▶ [Data]:
+++

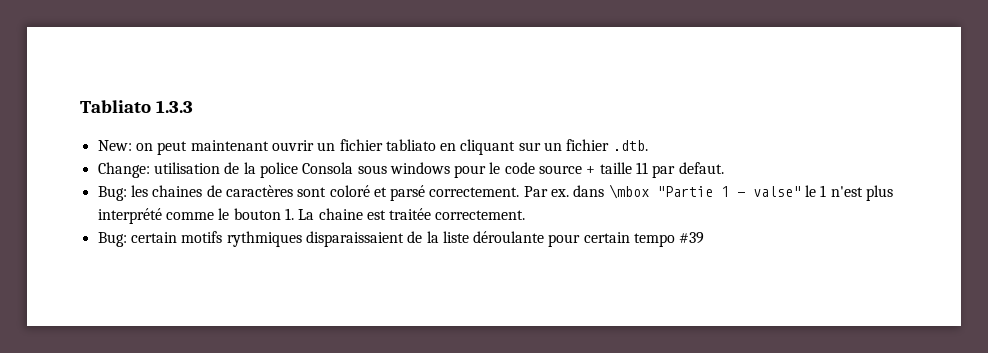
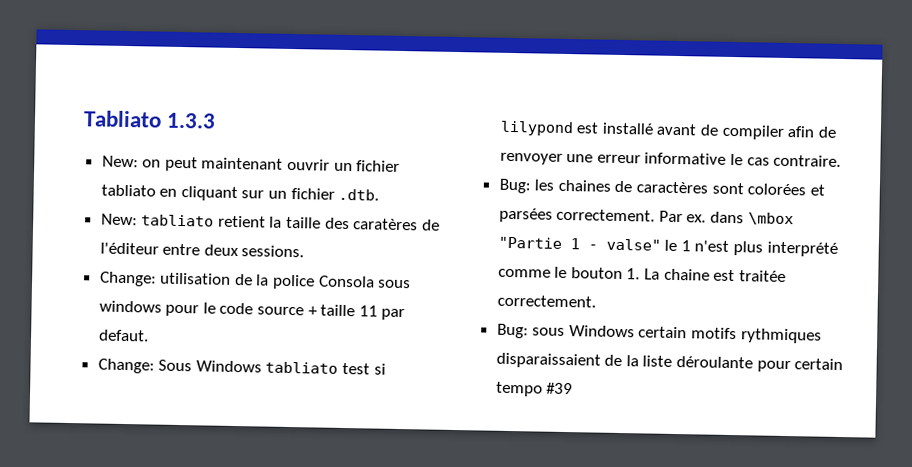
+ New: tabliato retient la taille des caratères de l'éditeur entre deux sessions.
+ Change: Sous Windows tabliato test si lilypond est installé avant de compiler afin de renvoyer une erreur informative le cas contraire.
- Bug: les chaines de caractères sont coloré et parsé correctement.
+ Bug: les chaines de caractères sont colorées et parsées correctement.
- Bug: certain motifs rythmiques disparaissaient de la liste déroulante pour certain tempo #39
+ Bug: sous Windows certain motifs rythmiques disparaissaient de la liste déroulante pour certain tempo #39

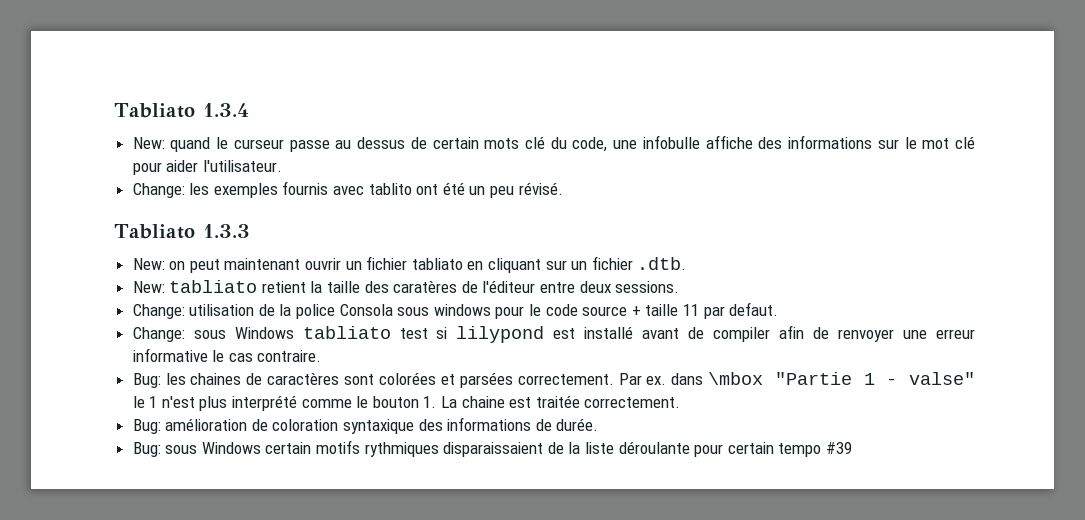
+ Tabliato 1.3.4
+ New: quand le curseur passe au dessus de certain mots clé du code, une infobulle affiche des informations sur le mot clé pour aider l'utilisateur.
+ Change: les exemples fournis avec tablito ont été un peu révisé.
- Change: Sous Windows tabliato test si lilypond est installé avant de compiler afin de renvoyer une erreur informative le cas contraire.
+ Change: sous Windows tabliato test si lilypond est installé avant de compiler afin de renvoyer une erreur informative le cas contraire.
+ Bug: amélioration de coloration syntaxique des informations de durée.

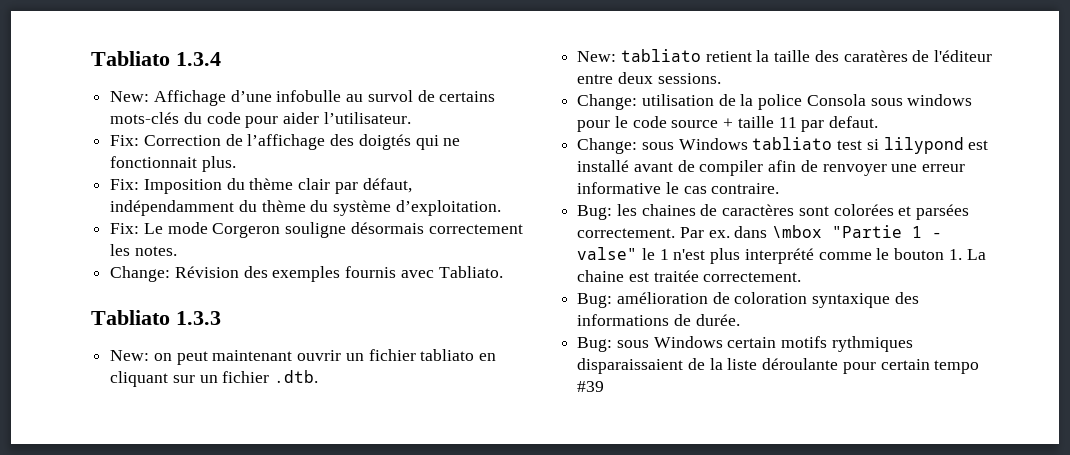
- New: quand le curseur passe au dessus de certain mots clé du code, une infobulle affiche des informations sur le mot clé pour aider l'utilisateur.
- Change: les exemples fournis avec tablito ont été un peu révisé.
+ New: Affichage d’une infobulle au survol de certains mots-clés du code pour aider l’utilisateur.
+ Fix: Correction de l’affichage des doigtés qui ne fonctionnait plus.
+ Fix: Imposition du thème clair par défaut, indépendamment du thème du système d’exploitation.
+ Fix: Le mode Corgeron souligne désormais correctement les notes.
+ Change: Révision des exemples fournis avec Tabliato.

+++

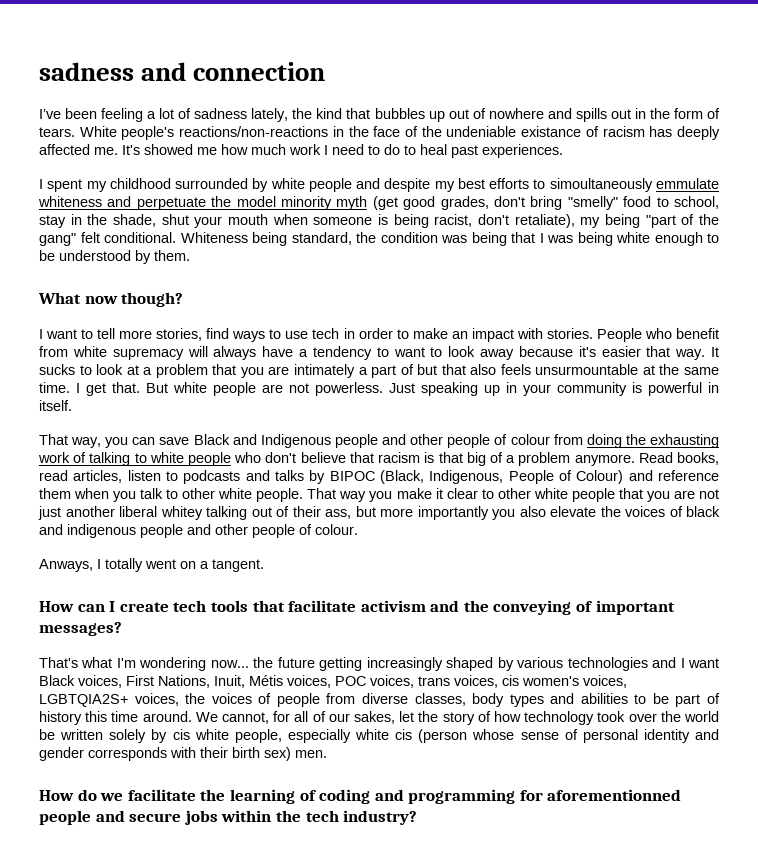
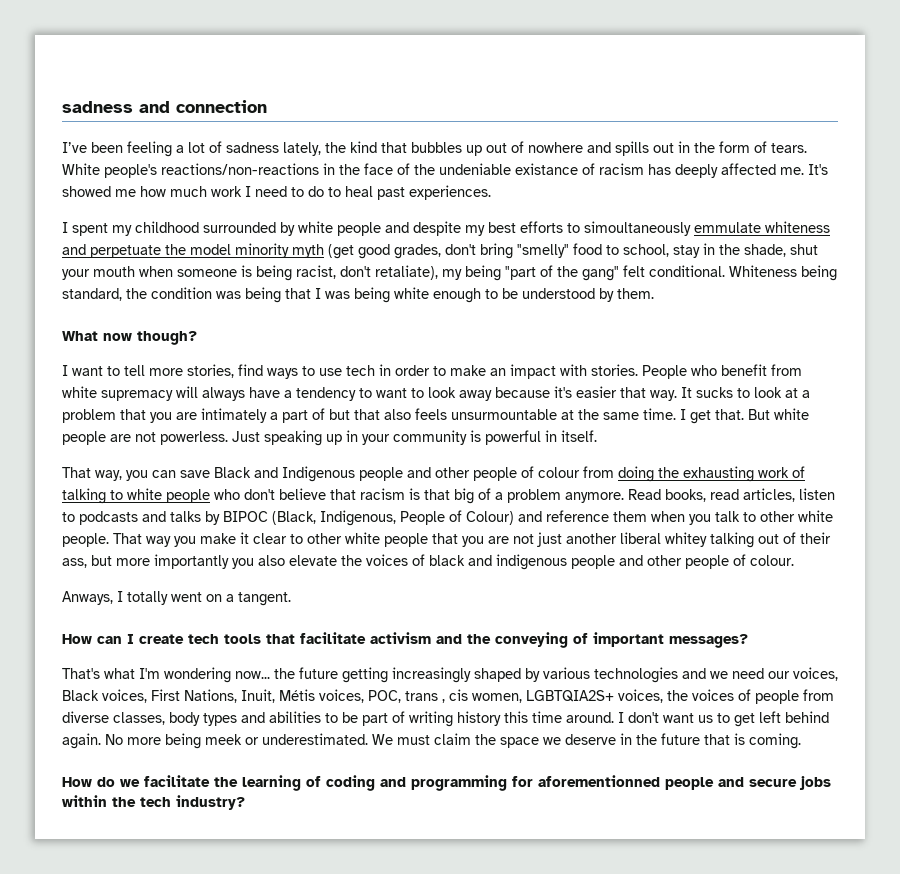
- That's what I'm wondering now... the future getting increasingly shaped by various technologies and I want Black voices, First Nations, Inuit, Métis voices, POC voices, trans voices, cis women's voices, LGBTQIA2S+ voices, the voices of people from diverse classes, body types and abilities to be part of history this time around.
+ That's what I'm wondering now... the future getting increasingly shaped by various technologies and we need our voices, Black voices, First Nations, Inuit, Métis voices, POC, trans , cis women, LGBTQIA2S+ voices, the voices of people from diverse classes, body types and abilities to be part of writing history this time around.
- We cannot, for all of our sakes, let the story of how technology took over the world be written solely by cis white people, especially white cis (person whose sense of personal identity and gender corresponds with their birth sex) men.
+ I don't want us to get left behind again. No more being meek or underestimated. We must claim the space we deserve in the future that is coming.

+++

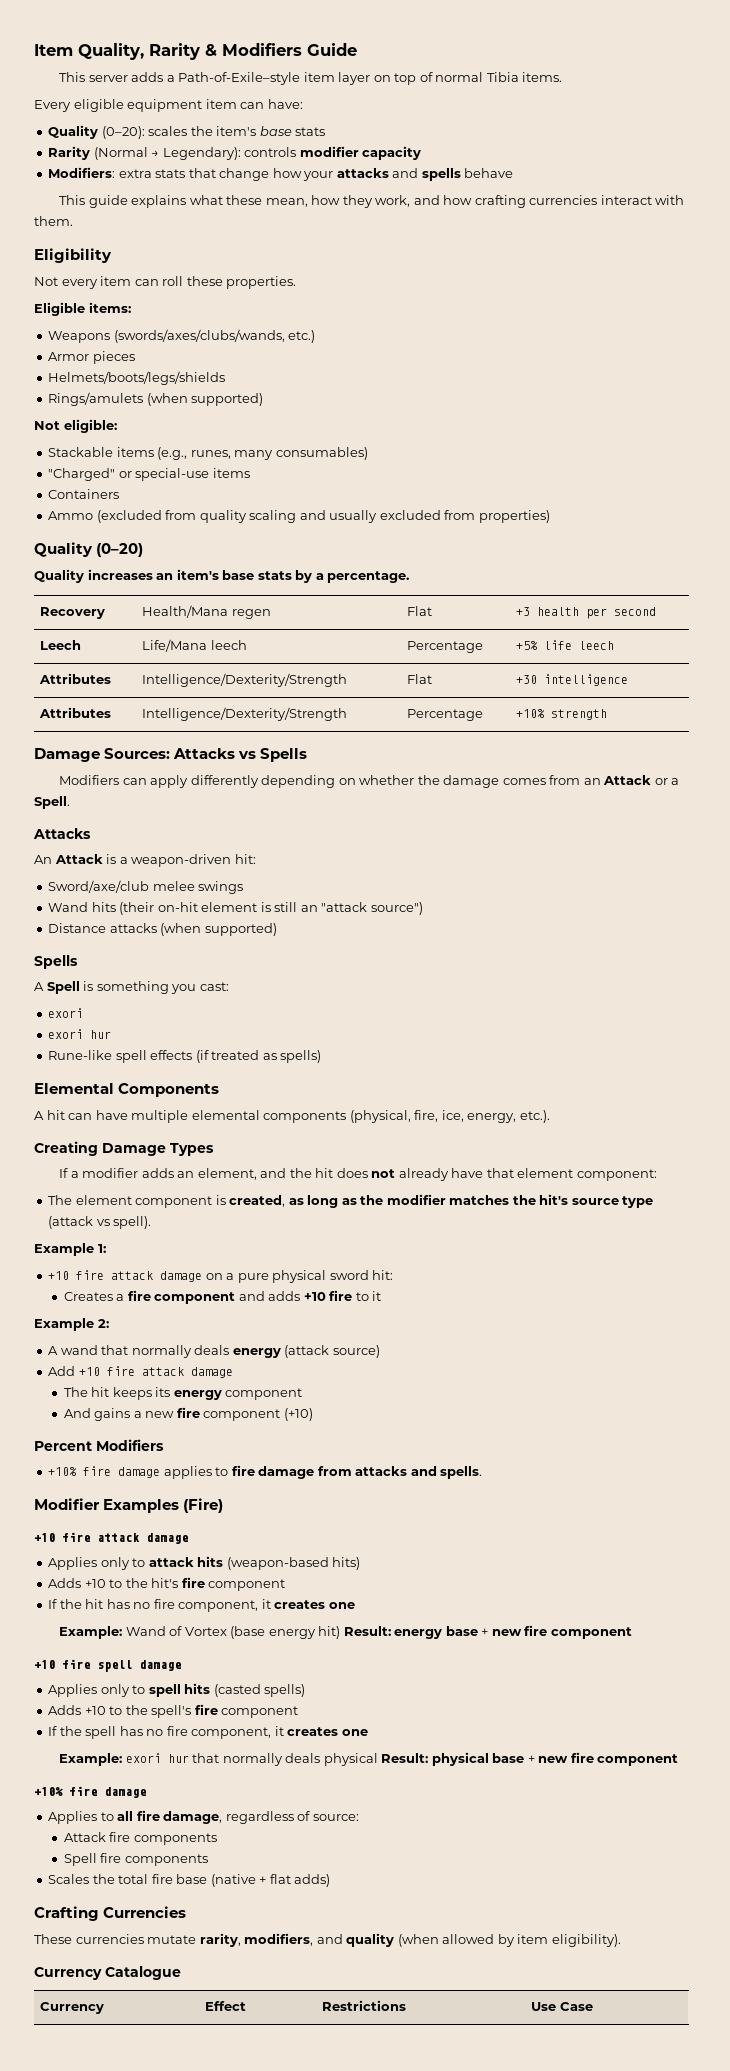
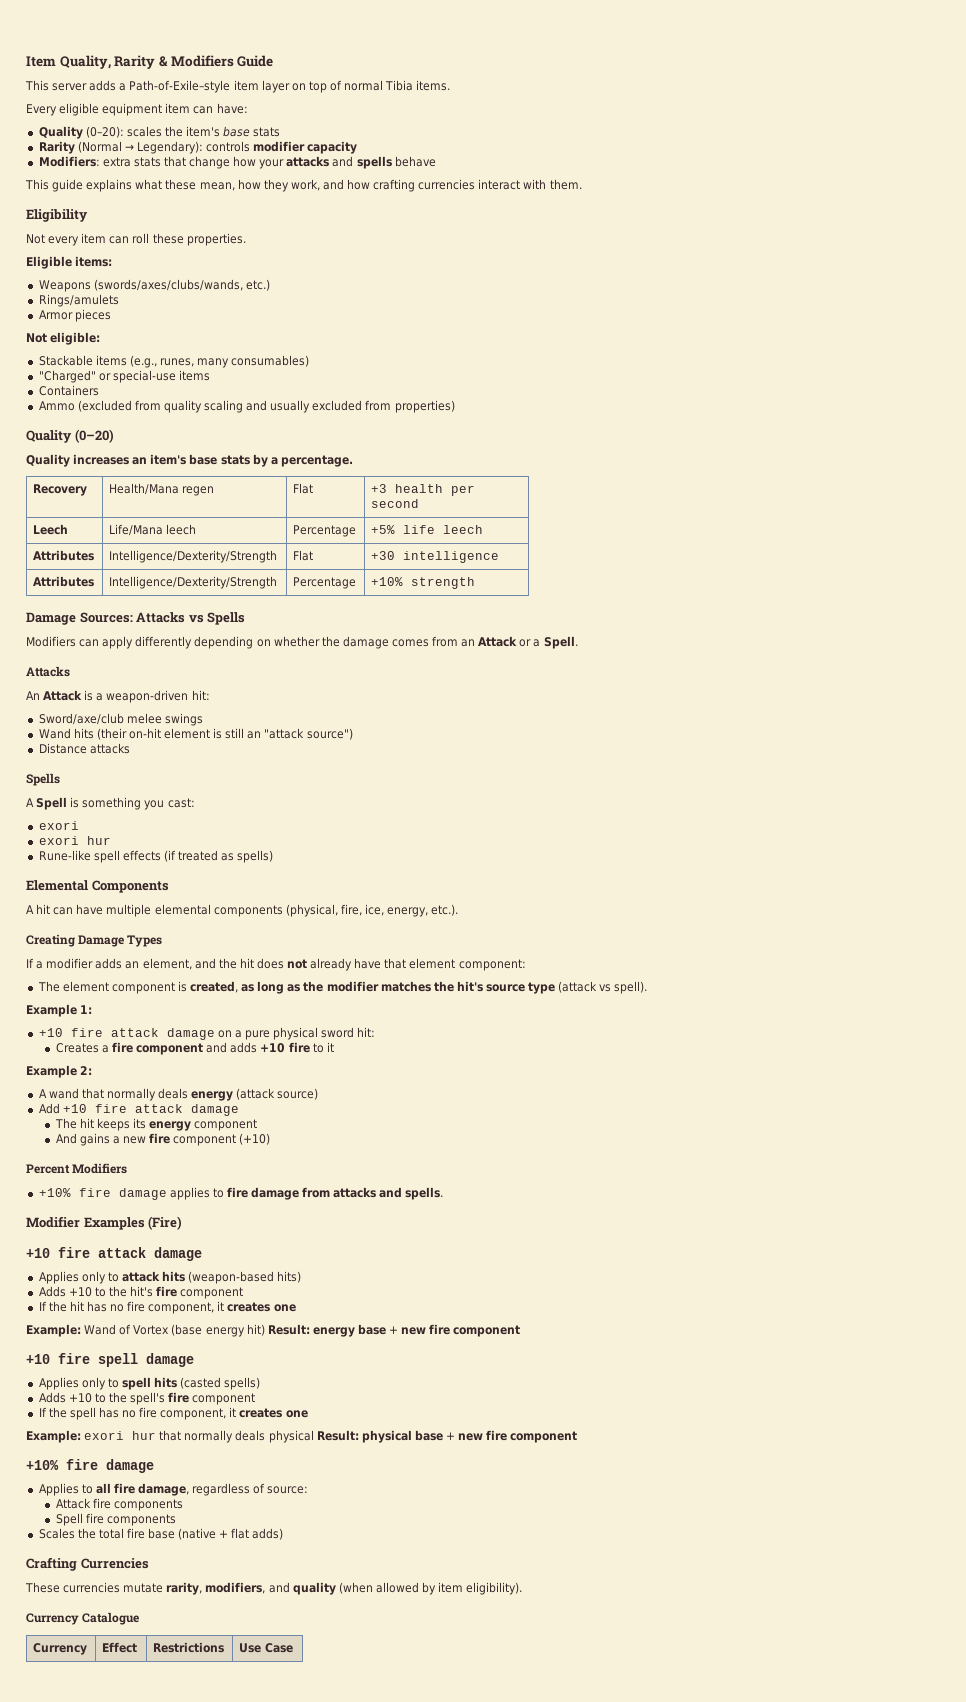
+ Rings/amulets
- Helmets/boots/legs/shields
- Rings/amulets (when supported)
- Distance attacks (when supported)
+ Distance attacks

+++

▶ [Work to be completed]: Among the lines above, return those that contain the string "rythmiques".

▶ [Task result]:
- Bug: certain motifs rythmiques disparaissaient de la liste déroulante pour certain tempo #39
+ Bug: sous Windows certain motifs rythmiques disparaissaient de la liste déroulante pour certain tempo #39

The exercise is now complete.